Wie eine Fackel leuchtete die helle Sternschnuppe des Leoniden-Meteorschauers im Sternbild des Orion auf.
Dieser Meteorstrom verursacht alle 33 Jahre ein kosmisches Feuerwerk mit mehreren 100.000 Sternschnuppen pro Stunde. Das nächste Mal passiert dies im Jahr 2034. Benannt ist der Strom nach dem Sternbild Löwe, dem Leo, aus dem die Sternschnuppen scheinbar in alle Himmelsrichtungen auszustrahlen scheinen. Verursacher der Leoniden sind Partikel des Kometen Tempel-Tuttle. Jedes Jahr um den 17. November kreuzt die Erde einen Teil der Trümmerbahn dieses Kometen, wobei durchschnittlich nur etwa 10 bis 100 Sternschnuppen pro Stunde zu sehen sind.

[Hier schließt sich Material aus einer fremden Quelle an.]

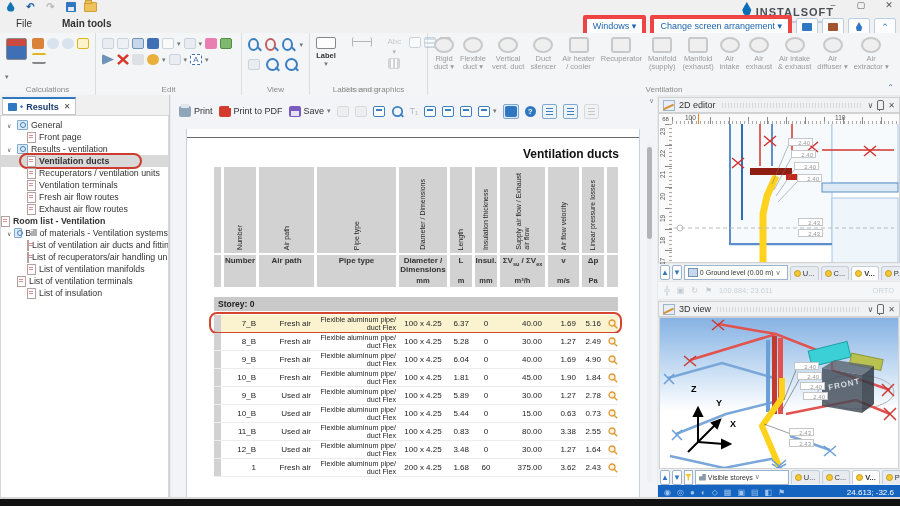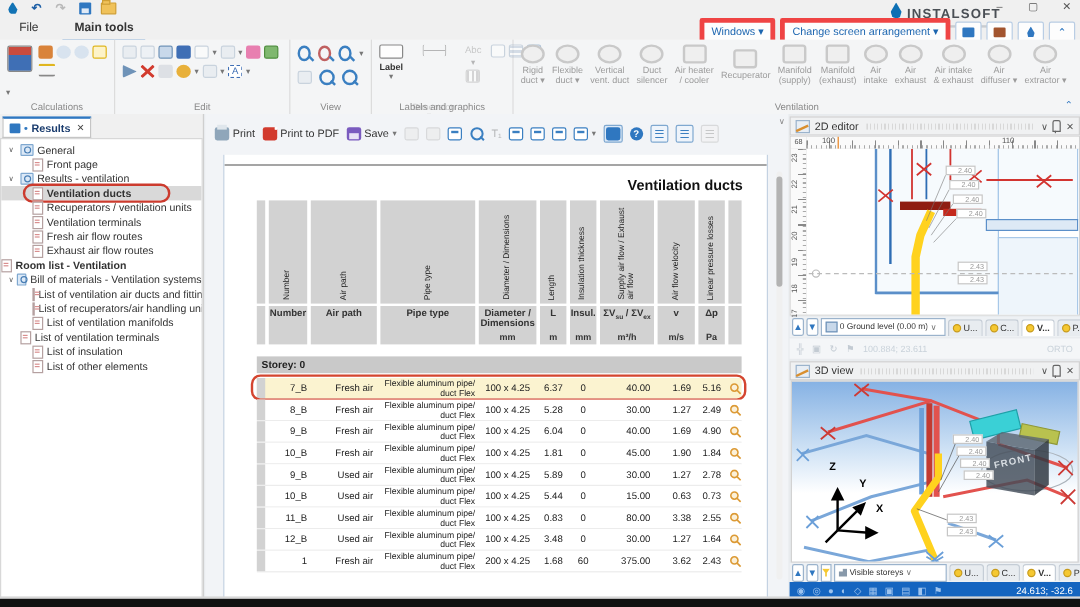"Rigid" .vent-strip { align-items: center -> flex-start }
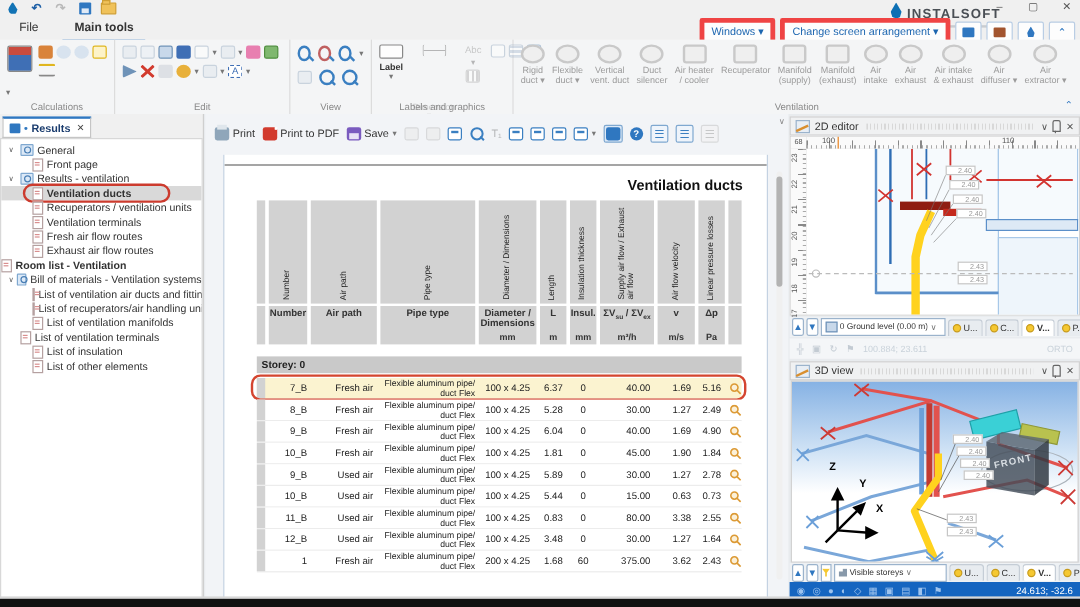"List of other elements" div.tree-item { html: <div> <div></div> <div>List of other elements</div> </div> -> none }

Leoniden sind mit 70 Kilometern pro Sekunde extrem schnell und bewegen sich direkt auf Kollisionskurs mit der Erdatmosphäre. Diese helle Sternschnuppe zog zusammen mit einer zweiten, lichtschwächeren von links nach rechts durch das Sternbild Orion. Sie leuchtete zunächst grün auf und verglühte dann in einer orangefarbenen Spur
Der Orion besteht aus den vier hellen Ecksternen Betelgeuse, Bellatrix, Saiph und Rigel, den drei Gürtelsternen sowie dem hellen Orionnebel, dem Pferdekopfnebel und Barnard’s Loop. Letzterer ist als roter Halbkreis aus leuchtendem Wasserstoffgas zu sehen, der durch eine Explosion im Orionnebel vor drei Millionen Jahren entstand.